You're probably thinking about Quicksort
In the average case: O(n log n)
But it can be better...
Consider the following list:
var list = [2, 5, 3, 0, 2, 3, 0, 3];
Let's count the number of distinct values:
var count = [0, 0, 0, 0, 0, 0];
list.forEach(function (value) { count[value]++; });
// count: [2, 0, 2, 3, 0, 1]
But let's fix the list to keep the total amount of values less or equal to each of the possible ones:
for (var i = 1; i < count.length; i++) {
count[i] += count[i-1];
}
// count: [2, 2, 4, 7, 7, 8]
This counting matches, for each possible value with the index at, starting from it, we won't find that value again.
// Remember list = [2, 5, 3, 0, 2, 3, 0, 3] y
// count: [2, 2, 4, 7, 7, 8]
// So value 2 will be at most at position (4 - 1);
// the 5 value, at 7 (8 - 1);
// the 3 value, at 6 (7 - 1);
// ...
So we can pass through the original list looking at where each value fits and fixing the counting vector each time we place a new value:
var sorted = [];
// sorting backwards to keep the sorting algorithm stable
for (var i = list.length - 1; i >= 0; i++) {
var value = list[i];
var rightPosition = count[value] - 1;
sorted[rightPosition] = value;
count[value]--;
}
// sorted: [0, 0, 2, 2, 3, 3, 3, 5]
This algorithm iterates once over the original list and twice on the counting vector. If the length of the vector is n
and the counting vector is k
, then...
...the algorithm operates on:
Θ (n + k)
But what about if the list is?
var list = [1, 0, 5, 3, 9, 8, 2, 0, 3, 5, 1, 19890];
Now k
dominates over n
.
What can we do?
Consider the following list:
var list = [329, 457, 657, 839, 436, 720, 355];
We can sort the numbers attending to each of its d
dígis.
Let's start with units...
var list = [720, 355, 436, 457, 657, 329, 839];
We follow with tens:
var list = [720, 329, 436, 839, 355, 457, 657];
And finally hundreds:
var list = [329, 355, 436, 457, 657, 720, 839];
It is easy to see the algorithm complexity is in:
Θ (d · sort-complexity)
If d
is constant, complexity is dominated by that from the sorting algorithm used for each digit.
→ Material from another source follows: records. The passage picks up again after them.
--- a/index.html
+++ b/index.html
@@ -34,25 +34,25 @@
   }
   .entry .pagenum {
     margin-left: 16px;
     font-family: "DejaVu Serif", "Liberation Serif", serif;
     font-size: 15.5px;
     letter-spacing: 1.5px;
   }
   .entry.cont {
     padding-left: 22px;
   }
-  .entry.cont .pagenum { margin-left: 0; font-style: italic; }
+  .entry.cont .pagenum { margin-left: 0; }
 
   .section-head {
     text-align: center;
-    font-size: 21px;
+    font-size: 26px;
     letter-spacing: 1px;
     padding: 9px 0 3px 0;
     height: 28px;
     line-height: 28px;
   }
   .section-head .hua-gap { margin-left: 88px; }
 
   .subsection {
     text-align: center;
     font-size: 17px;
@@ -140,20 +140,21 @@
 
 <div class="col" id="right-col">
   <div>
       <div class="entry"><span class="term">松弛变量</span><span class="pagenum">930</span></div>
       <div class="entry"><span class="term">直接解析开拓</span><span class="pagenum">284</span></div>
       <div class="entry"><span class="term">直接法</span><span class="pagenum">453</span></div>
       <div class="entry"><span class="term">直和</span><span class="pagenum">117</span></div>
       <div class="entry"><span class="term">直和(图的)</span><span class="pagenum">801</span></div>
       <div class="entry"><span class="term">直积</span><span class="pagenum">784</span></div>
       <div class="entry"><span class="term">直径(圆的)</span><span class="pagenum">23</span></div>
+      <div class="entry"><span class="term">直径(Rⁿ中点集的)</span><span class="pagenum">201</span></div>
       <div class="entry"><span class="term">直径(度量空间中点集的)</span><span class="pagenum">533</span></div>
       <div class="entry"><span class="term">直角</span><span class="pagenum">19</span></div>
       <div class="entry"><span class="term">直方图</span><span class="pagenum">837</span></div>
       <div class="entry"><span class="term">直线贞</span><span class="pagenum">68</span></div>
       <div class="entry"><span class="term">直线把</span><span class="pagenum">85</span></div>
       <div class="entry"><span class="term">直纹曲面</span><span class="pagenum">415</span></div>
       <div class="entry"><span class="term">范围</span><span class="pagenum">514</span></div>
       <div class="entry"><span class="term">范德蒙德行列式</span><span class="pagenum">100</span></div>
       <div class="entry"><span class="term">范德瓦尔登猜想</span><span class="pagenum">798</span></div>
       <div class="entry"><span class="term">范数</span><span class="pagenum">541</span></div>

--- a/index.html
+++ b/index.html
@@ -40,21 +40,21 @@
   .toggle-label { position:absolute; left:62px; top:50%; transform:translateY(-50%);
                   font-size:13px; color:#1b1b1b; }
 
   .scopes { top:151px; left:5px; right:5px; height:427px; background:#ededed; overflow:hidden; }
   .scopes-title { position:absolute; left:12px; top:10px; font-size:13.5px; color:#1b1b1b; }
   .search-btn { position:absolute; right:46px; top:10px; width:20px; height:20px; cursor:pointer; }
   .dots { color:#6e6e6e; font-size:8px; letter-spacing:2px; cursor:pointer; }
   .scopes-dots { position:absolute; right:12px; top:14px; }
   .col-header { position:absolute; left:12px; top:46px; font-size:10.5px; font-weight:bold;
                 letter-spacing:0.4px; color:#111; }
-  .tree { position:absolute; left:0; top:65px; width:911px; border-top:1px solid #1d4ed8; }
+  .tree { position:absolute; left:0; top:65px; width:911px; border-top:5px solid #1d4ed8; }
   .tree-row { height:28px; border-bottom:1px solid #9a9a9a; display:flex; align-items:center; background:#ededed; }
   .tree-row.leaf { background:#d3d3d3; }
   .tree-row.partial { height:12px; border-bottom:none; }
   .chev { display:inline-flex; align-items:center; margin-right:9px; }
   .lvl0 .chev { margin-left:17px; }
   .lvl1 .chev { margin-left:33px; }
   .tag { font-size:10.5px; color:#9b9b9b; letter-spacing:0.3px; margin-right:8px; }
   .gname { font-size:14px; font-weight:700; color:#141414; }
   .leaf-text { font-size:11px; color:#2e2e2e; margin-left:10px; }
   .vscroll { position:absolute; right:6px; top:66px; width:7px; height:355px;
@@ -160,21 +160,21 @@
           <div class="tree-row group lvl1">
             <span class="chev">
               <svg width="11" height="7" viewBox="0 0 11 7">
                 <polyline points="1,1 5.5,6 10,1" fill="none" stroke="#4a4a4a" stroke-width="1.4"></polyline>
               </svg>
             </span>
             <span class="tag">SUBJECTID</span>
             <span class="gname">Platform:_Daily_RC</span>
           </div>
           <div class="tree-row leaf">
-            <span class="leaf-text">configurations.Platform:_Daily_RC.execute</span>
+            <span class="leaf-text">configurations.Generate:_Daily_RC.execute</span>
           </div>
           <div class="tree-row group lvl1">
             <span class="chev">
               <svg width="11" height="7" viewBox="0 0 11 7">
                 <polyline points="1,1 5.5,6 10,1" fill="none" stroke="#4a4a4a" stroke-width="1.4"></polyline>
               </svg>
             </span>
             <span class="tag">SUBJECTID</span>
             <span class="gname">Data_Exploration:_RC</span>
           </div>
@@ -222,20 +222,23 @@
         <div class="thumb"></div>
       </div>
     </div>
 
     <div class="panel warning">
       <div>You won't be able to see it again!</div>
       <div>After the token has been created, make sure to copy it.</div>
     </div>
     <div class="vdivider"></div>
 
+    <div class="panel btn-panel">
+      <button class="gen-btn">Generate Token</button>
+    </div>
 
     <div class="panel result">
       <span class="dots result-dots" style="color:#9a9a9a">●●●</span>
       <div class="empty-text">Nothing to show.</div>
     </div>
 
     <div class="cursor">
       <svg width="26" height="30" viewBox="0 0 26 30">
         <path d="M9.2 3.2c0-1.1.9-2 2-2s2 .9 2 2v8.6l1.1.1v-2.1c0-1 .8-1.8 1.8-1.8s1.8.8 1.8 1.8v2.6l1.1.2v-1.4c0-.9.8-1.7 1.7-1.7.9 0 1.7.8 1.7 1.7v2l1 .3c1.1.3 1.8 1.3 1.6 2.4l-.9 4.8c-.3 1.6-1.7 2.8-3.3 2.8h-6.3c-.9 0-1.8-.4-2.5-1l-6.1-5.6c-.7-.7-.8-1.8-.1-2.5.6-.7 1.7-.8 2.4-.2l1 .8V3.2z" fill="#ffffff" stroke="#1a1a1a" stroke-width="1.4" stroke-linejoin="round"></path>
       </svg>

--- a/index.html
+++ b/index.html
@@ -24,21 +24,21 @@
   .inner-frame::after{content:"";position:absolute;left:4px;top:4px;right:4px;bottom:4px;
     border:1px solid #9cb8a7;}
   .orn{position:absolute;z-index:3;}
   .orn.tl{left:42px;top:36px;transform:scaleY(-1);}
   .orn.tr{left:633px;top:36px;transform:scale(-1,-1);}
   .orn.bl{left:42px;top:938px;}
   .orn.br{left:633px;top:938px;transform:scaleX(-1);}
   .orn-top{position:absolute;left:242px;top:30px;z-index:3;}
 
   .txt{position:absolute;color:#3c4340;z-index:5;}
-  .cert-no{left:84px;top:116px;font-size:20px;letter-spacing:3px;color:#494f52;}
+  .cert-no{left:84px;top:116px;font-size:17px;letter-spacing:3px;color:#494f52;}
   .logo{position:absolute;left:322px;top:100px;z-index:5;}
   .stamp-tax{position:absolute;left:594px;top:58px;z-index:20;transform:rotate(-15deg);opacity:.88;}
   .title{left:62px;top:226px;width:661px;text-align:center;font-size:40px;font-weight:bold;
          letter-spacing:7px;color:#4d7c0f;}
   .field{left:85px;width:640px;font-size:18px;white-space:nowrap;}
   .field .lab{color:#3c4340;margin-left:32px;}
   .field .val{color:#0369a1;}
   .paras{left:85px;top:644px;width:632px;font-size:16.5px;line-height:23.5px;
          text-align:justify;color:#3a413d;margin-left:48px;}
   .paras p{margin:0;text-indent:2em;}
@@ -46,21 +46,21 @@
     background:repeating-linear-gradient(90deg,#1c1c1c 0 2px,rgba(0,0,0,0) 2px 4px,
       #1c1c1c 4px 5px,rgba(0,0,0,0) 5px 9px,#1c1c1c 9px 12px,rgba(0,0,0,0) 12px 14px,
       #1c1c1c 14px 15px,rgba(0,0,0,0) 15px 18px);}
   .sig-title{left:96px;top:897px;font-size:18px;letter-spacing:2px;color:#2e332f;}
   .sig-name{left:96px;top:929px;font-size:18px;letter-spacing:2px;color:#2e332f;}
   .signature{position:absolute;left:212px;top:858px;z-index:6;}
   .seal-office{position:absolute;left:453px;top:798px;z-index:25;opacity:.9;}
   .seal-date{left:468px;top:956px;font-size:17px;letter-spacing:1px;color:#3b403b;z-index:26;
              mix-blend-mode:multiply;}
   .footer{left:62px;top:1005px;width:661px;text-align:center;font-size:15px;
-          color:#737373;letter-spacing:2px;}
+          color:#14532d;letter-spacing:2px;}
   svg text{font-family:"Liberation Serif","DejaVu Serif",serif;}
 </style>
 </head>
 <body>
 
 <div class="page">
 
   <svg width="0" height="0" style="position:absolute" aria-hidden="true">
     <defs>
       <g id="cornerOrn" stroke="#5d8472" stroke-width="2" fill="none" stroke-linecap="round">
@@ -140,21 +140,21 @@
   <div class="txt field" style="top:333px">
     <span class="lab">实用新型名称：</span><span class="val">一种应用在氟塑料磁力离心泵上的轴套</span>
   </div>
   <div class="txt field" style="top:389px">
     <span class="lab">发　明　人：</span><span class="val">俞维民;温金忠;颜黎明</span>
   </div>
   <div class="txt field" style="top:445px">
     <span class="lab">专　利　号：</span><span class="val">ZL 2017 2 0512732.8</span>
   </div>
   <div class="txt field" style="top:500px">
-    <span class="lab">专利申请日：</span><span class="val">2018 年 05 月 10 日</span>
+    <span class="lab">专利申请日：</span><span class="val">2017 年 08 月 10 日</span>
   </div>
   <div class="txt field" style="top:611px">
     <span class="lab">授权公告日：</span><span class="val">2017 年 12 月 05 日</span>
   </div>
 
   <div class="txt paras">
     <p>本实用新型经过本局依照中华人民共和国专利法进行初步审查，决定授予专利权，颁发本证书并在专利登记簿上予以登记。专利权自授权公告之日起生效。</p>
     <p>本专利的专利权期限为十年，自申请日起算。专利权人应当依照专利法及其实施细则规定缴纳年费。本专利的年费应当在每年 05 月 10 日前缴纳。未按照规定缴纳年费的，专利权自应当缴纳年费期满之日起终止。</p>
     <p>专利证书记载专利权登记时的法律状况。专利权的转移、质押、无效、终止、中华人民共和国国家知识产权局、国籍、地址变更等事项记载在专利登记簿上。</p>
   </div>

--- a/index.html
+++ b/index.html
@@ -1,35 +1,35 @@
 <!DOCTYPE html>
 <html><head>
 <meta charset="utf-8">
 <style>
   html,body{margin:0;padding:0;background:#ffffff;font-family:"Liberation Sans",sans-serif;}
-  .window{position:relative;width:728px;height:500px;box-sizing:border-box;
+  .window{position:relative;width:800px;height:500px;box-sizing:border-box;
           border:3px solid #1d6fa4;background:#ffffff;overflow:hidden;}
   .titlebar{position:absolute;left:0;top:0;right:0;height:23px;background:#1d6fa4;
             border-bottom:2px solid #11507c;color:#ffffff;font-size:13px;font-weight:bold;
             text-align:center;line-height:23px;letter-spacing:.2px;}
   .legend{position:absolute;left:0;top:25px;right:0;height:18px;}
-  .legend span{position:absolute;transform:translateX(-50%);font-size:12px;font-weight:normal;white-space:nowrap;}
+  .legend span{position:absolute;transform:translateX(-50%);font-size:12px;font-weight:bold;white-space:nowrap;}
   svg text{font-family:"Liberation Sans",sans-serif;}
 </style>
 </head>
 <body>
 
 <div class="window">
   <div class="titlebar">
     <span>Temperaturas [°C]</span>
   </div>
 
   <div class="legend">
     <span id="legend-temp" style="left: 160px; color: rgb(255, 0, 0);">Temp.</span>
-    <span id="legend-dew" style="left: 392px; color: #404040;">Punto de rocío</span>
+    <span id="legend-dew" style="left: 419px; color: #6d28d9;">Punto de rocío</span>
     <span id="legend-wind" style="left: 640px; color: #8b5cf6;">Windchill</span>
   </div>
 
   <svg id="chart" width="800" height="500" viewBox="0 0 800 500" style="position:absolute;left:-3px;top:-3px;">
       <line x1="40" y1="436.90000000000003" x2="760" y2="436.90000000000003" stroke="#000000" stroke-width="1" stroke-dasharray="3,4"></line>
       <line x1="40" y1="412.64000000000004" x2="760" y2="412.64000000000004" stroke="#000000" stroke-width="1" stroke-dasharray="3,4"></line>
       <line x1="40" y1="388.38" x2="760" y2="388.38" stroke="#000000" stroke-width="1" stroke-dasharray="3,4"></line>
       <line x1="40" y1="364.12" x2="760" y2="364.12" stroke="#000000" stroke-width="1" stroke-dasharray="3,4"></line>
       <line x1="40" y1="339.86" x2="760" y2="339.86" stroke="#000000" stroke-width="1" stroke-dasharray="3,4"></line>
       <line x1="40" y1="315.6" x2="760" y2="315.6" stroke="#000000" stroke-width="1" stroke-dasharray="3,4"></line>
And how to sort by each digit?
With counting sort!
So sort-complexity = Θ (n + k)
with k = 10
constant, and so the overall complexity for radix sorting will be:
Θ (d · (n + k))
And observing that d
is constant too and that k
can be very small compared with the proper n
, we have radix sort has a complexity of:
Θ (n)
Both algorithms were invented by Harold H. Seward in 1954.
An more detailed explanation can be found in the book Introduction to Algorithms.
You can see a performance comparison where radix sorting es 5 times faster than qsort for integers.